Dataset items
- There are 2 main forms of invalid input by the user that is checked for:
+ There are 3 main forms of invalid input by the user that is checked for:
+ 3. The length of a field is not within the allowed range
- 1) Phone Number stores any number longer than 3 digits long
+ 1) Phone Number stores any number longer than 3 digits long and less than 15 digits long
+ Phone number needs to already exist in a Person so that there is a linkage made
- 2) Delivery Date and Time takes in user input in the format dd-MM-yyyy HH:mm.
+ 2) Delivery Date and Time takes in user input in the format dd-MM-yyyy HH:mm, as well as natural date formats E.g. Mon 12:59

▶ **TASK BRIEF**
Take every line from the records that holds "forms" and copy it down.

▶ **EXPECTED ANSWER**
- There are 2 main forms of invalid input by the user that is checked for:
+ There are 3 main forms of invalid input by the user that is checked for:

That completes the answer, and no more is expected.